ADMINISTRATIVE APPEALS TRIBUNAL

Second Respondent

REASONS FOR JUDGMENT

Introduction

  1. The applicant in these proceedings is a citizen of Malaysia. He arrived in Australia on an Electronic Travel Visa on 26 September 2016 (Court Book (“CB”) 41).

  2. On 23 November 2016, the applicant applied for a Protection (subclass 866) visa (the “visa”) (CB 1-37). The applicant’s claims for protection can be summarised as follows (CB 30-34):

    a)the applicant is a Shia Muslim. Most Malaysians are Sunni Muslims. Shias have always been treated unlawfully;

    b)the applicant is afraid that if it is discovered that he is Shia, he will be caught and persecuted according to Sunni law. His friends have advised him not to tell anyone he is Shia (including the police) because he will be jailed; and

    c)the applicant has been threatened by his neighbours that if he continues to practise as a Shia he will be handed over to the authorities.

  3. On 23 March 2017, a delegate of the first respondent (the “Minister”) refused to grant the applicant the protection visa (CB 38-61). The delegate was not satisfied that the applicant faced a real chance or a real risk of serious or significant harm if he returns to Malaysia.

  4. The applicant sought review of the delegate’s decision at the Administrative Appeals Tribunal (the “Tribunal”) on 30 March 2017 (CB 62-63).
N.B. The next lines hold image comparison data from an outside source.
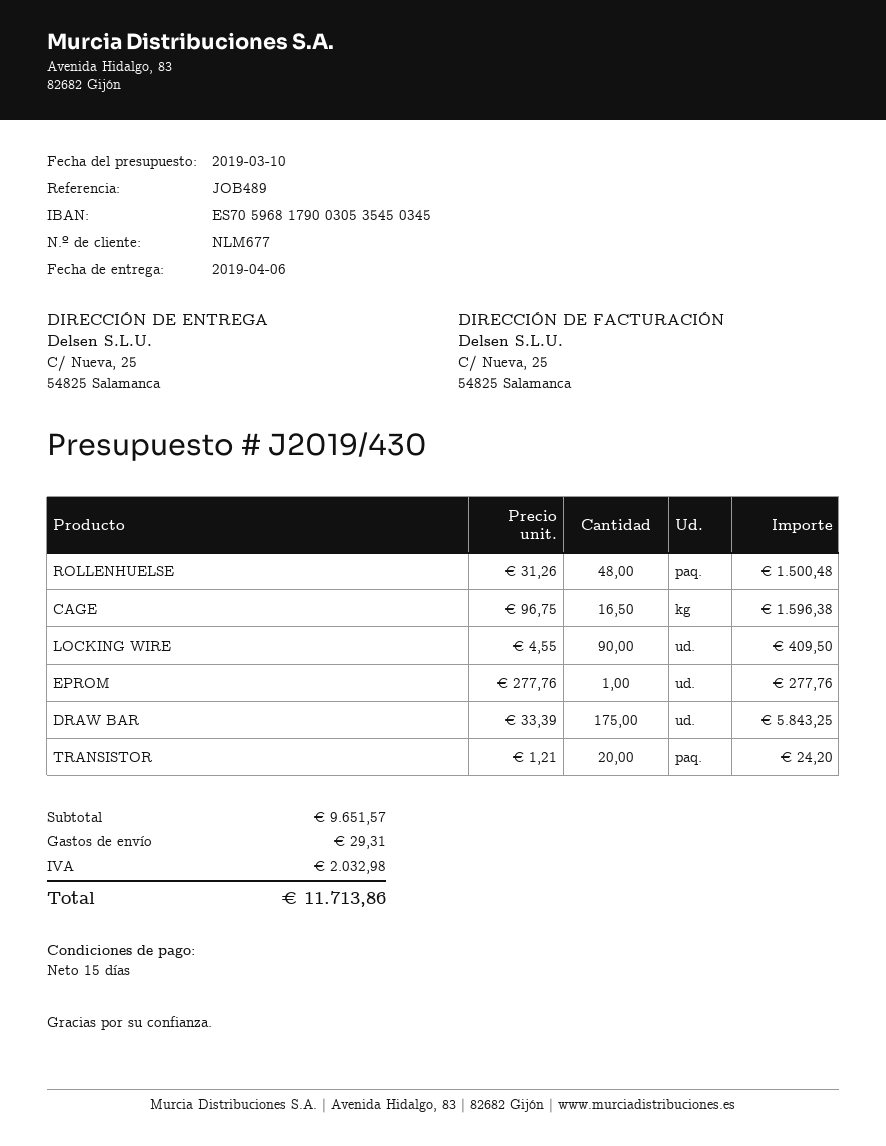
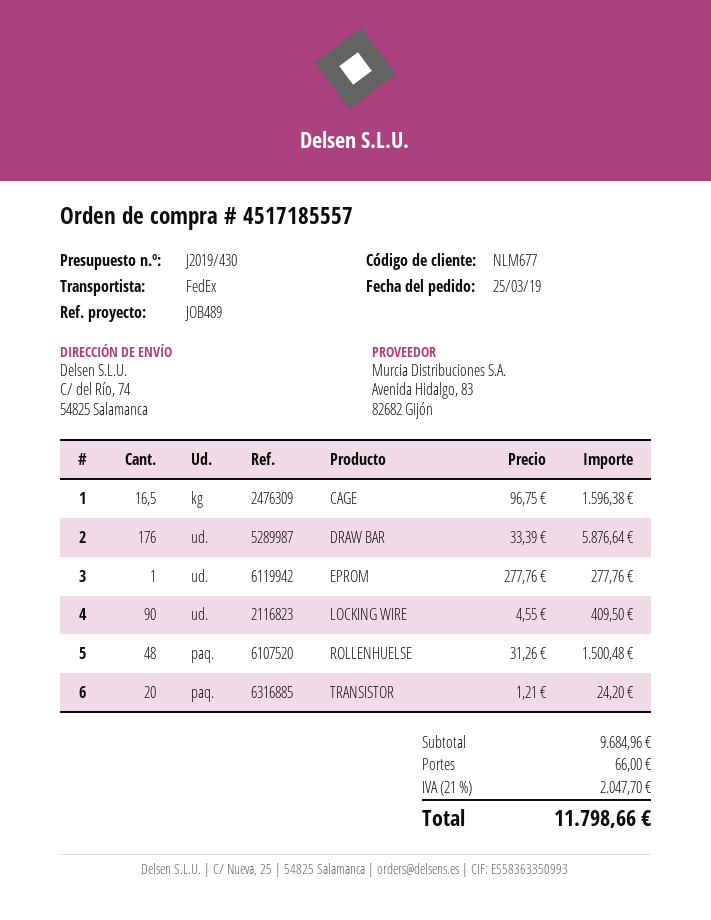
ship to: C/ Nueva, 25, 54825 Salamanca -> C/ del Río, 74, 54825 Salamanca
DRAW BAR: 175 x 33.39 = 5843.25 -> 176 x 33.39 = 5876.64
subtotal: 9651.57 -> 9684.96
shipping: 29.31 -> 66.00
tax: 2032.98 -> 2047.70
total: 11713.86 -> 11798.66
  5. The applicant attended a hearing before the Tribunal on 25 July 2018 (CB 70-75). That hearing was abandoned shortly after commencing because it was determined that the interpreting services provided to the applicant were poor.
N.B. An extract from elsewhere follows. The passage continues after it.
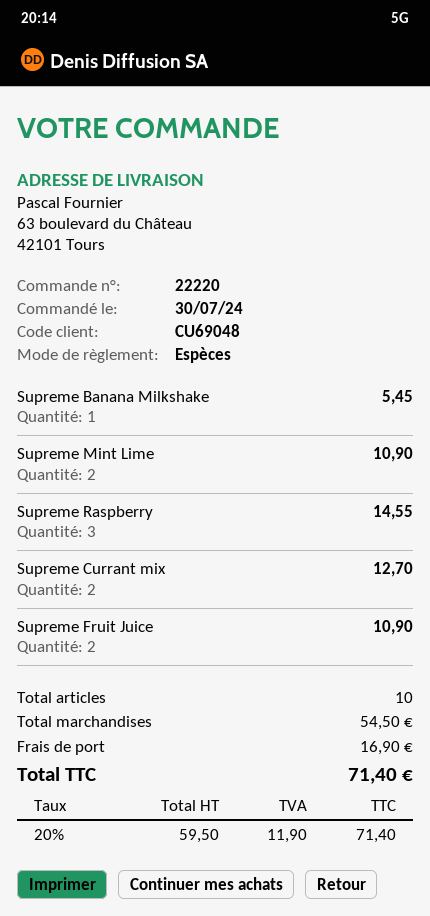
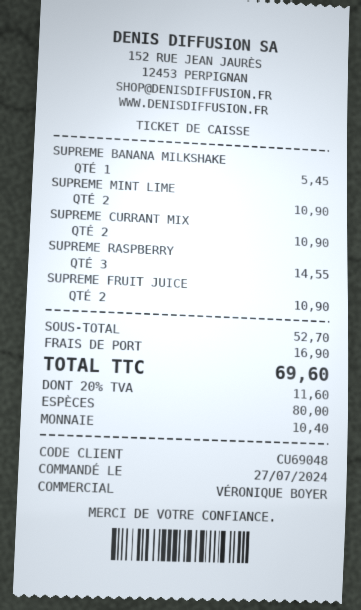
order date: 2024-07-30 -> 2024-07-27
Supreme Currant mix: 2 for 12.70 -> 2 for 10.90
subtotal: 54.50 -> 52.70
tax: 20% = 11.90 -> 20% = 11.60
total: 71.40 -> 69.60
  6. The applicant then attended a second hearing on 17 August 2018. That hearing was also adjourned because of poor interpreter services (CB 82-87). In any event, the applicant gave the Tribunal a police report and news articles that addressed issues faced by Shia Muslims in Malaysia (CB 88-98).

  7. On 17 January 2019, the applicant sent the Tribunal a transcript of a WhatsApp discussion between the applicant and an individual referred to as Z.
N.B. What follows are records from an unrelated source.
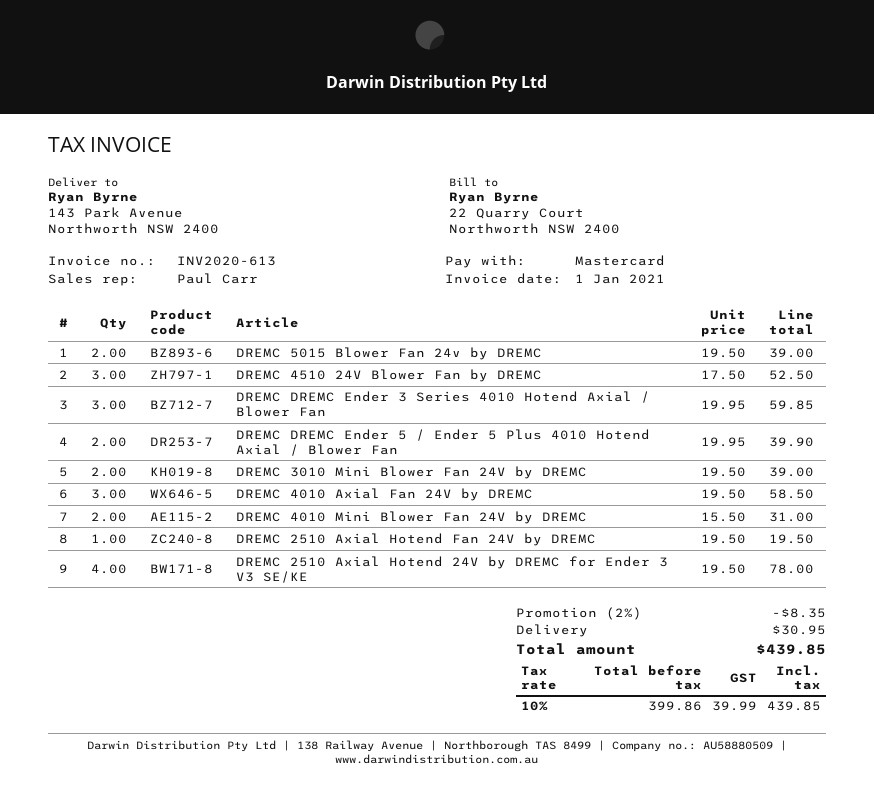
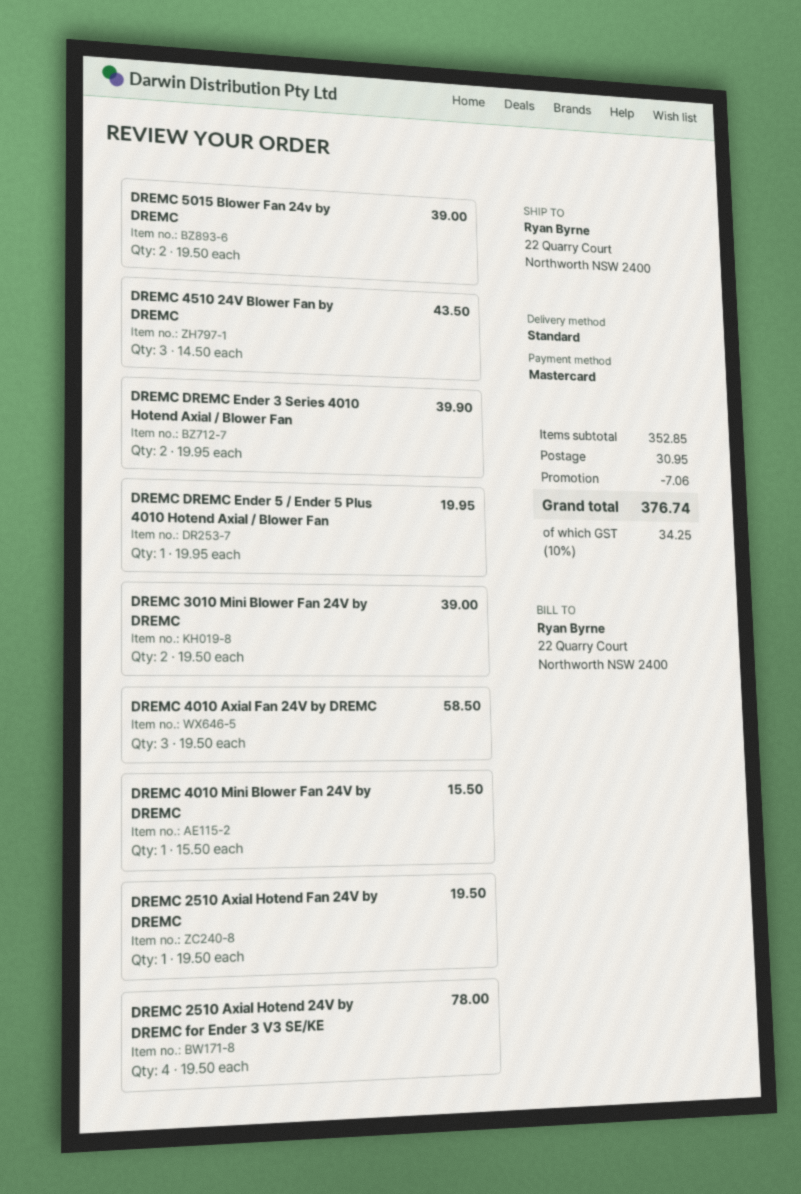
ship to: 143 Park Avenue, Northworth NSW 2400 -> 22 Quarry Court, Northworth NSW 2400
DREMC 4510 24V Blower Fan by DREMC: 3 x 17.50 = 52.50 -> 3 x 14.50 = 43.50
DREMC DREMC Ender 3 Series 4010 Hotend Axial / Blower Fan: 3 x 19.95 = 59.85 -> 2 x 19.95 = 39.90
DREMC DREMC Ender 5 / Ender 5 Plus 4010 Hotend Axial / Blower Fan: 2 x 19.95 = 39.90 -> 1 x 19.95 = 19.95
DREMC 4010 Mini Blower Fan 24V by DREMC: 2 x 15.50 = 31.00 -> 1 x 15.50 = 15.50
discount: 8.35 -> 7.06
tax: 10% = 39.99 -> 10% = 34.25
total: 439.85 -> 376.74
  8. The applicant attended a further hearing before the Tribunal on 14 March 2019 (CB 105-106). The Tribunal made an oral decision at the end of that hearing that affirmed the delegate’s decision not to grant the applicant the visa (CB 114).

  9. On 18 April 2019, the applicant filed an application for judicial review in this Court pursuant to s.476 of the Migration Act 1958 (Cth). In order to be successful in this Court, the applicant must show that the Tribunal has fallen into jurisdictional error.

Tribunal’s Decision

  1. The Tribunal’s decision is six pages long and spans 31 paragraphs. The Minister’s written submissions filed 29 May 2020 accurately summarise the Tribunal’s decision. The Court adopts those submissions as its own. With some additions, they provide as follows.

  2. At [1]-[7], the Tribunal set out the background to the application detailing when the applicant arrived in Australia, the delegate’s decision, the applicant’s various appearances before the Tribunal and the applicant’s identity.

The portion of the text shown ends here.